Obwohl Garcia als Bühnenpersönlichkeit und Frontman fehlt, funktionieren die Konzerte hervorragend. Souveräne Gäste wie Bruce "The Way It Is" Hornsby oder Trey Anastasio von Phish tragen zum Gelingen bei. Mit einer grandiosen letzten Show in Chicago fällt dann endgültig der letzte Vorhang. Getreu ihrer dokumentationswütigen Vorliebe veröffentlichen sie den Gig in diversen Formaten als "Fare Thee Well".
2019 kommt Dead-Archivar David Lemieux dem Wunsch vieler Deadheads nach: Er veröffentlicht "Ready Or Not", eine Platte mit Liveaufnahmen der jüngsten Dead-Songs, die trotz der Pläne für ein weiteres Album aufgrund Garcias Tod nie im Studio finalisiert werden konnte.
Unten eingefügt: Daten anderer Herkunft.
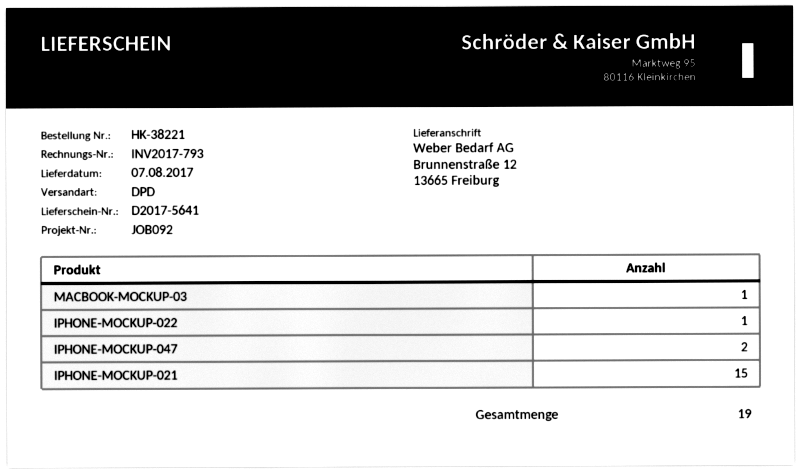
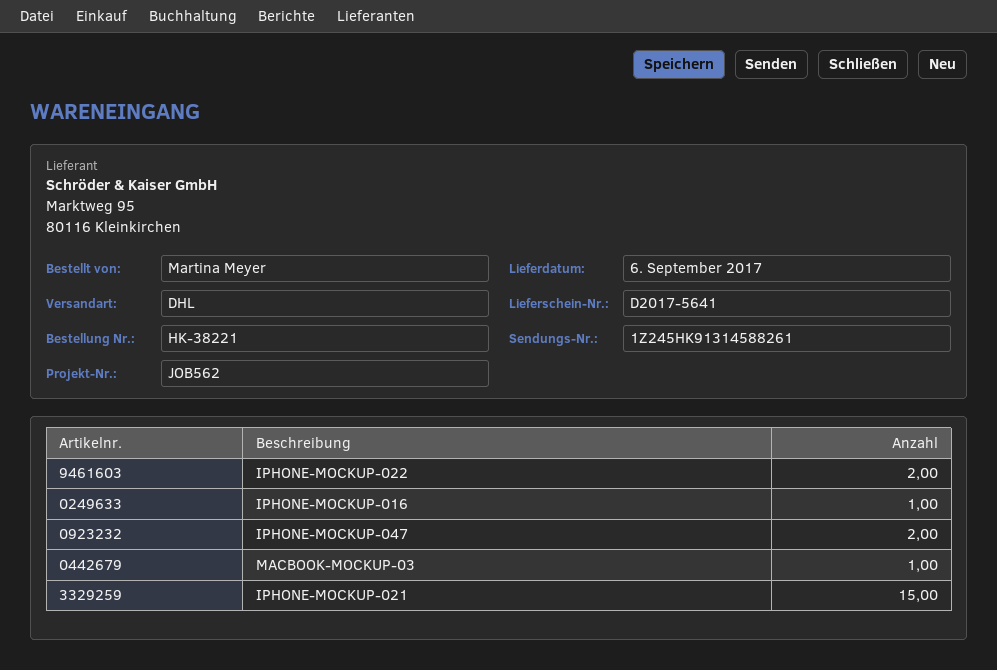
delivery date: 2017-08-07 -> 2017-09-06
reference: JOB092 -> JOB562
shipping method: DPD -> DHL
IPHONE-MOCKUP-022: 1 -> 2
IPHONE-MOCKUP-016: none -> 1

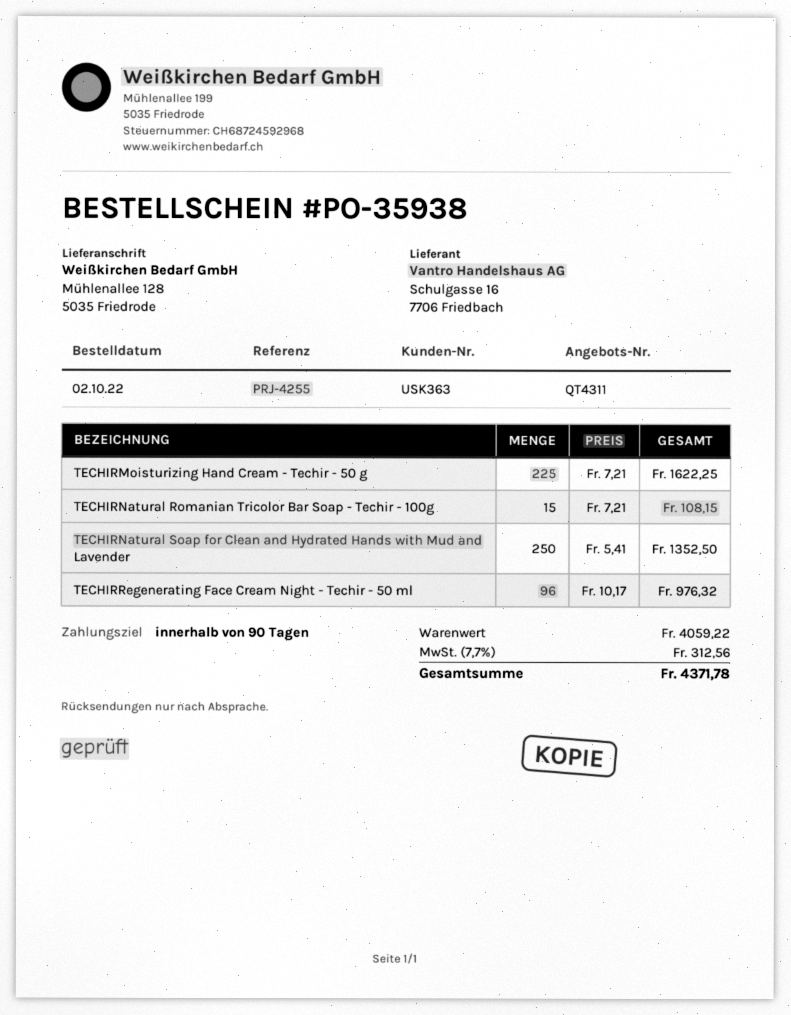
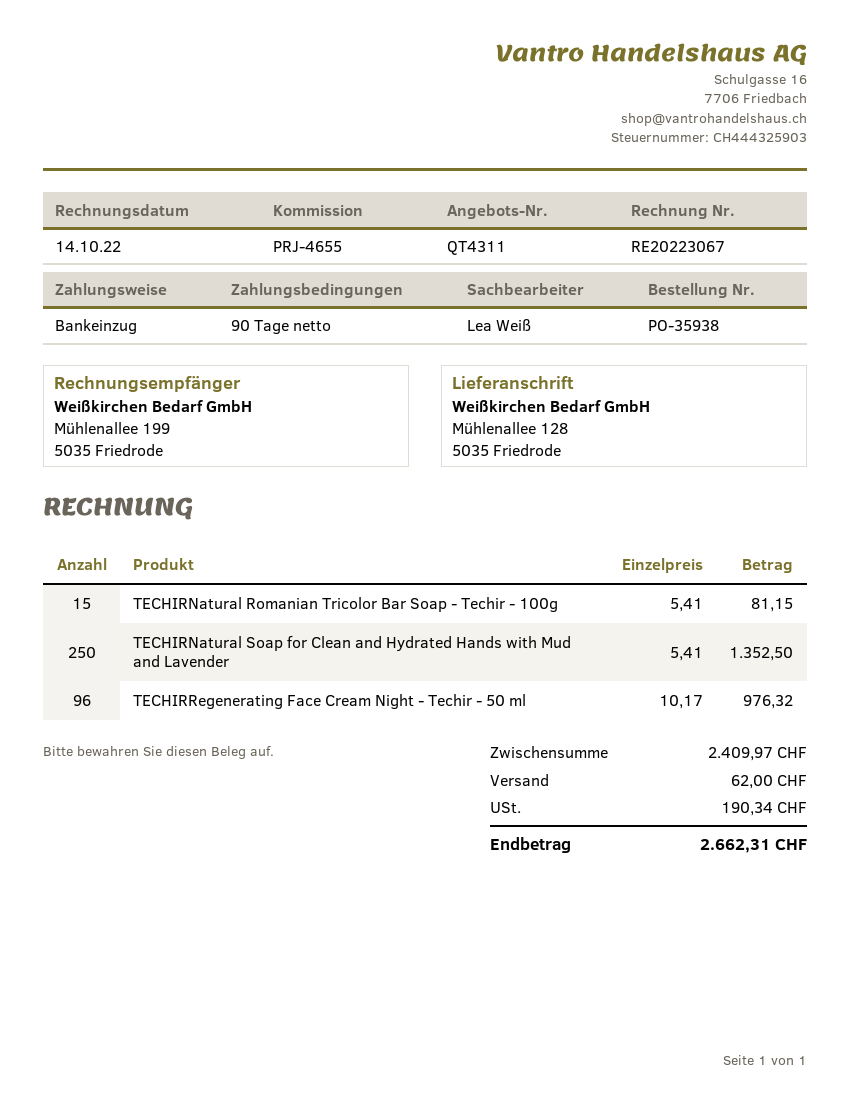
reference: PRJ-4255 -> PRJ-4655
TECHIRMoisturizing Hand Cream - Techir - 50 g: 225 x 7.21 = 1622.25 -> none
TECHIRNatural Romanian Tricolor Bar Soap - Techir - 100g: 15 x 7.21 = 108.15 -> 15 x 5.41 = 81.15
subtotal: 4059.22 -> 2409.97
shipping: none -> 62.00
tax: 312.56 -> 190.34
total: 4371.78 -> 2662.31

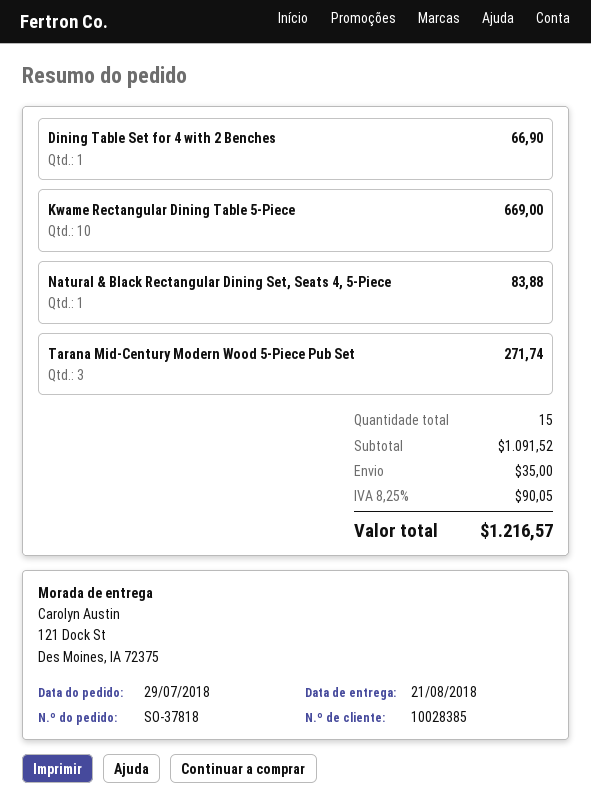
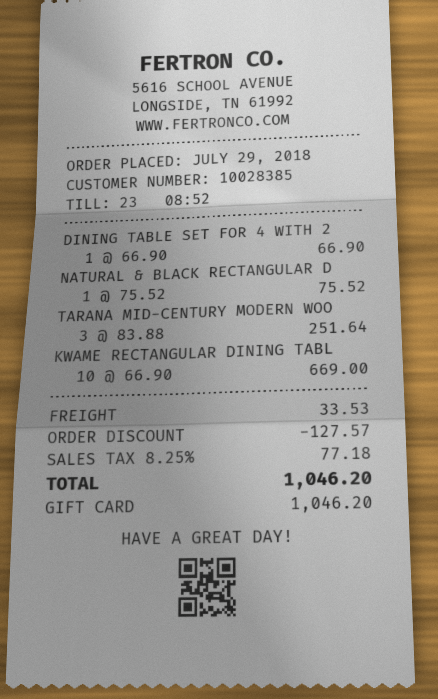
Natural & Black Rectangular Dining Set, Seats 4, 5-Piece: 1 for 83.88 -> 1 for 75.52
Tarana Mid-Century Modern Wood 5-Piece Pub Set: 3 for 271.74 -> 3 for 251.64
discount: none -> 127.57
shipping: 35.00 -> 33.53
tax: 8.25% = 90.05 -> 8.25% = 77.18
total: 1216.57 -> 1046.20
Darauf befindet sich mit "Days Between" auch die letzte gemeinsame Arbeit von Jerry Garcia mit dem langjährigen Lyriker und Dead-Texter Robert Hunter, der am 23. September 2019 stirbt.
Die als letztes Konzert angedachte Show in Chicago sollte allerdings nicht so einmalig bleiben wie ursprünglich angedacht. Gemeinsam mit Oteil Burbridge an Bass und Schlagzeug, Jeff Chimenti an den Keyboards und John Mayer an der Gitarre halten Bob Weir, Mickey Hart und Bill Kreutzmann seit 2015 das Erbe des einstigen Aushängeschilds der amerikanischen Gegenkultur unter dem Namen Dead & Company mit Tourneen durch die USA hoch und füttern den noch immer dahin rauschenden Grateful Dead-Zug mit glühenden Kohlen.
Mit Phil Lesh and Friends führt auch der ursprüngliche Bassist das musikalische Erbe von Grateful Dead weiter. Am 25 Oktober 2024 stirbt Gründungsmitglied Phil Lesh im Alter von 84 Jahren.
2 Kommentare
Wollte nur mal auf ein schönes Projekt hinweisen:
http://4ad.com/news/24/3/2016/fivenewtrack…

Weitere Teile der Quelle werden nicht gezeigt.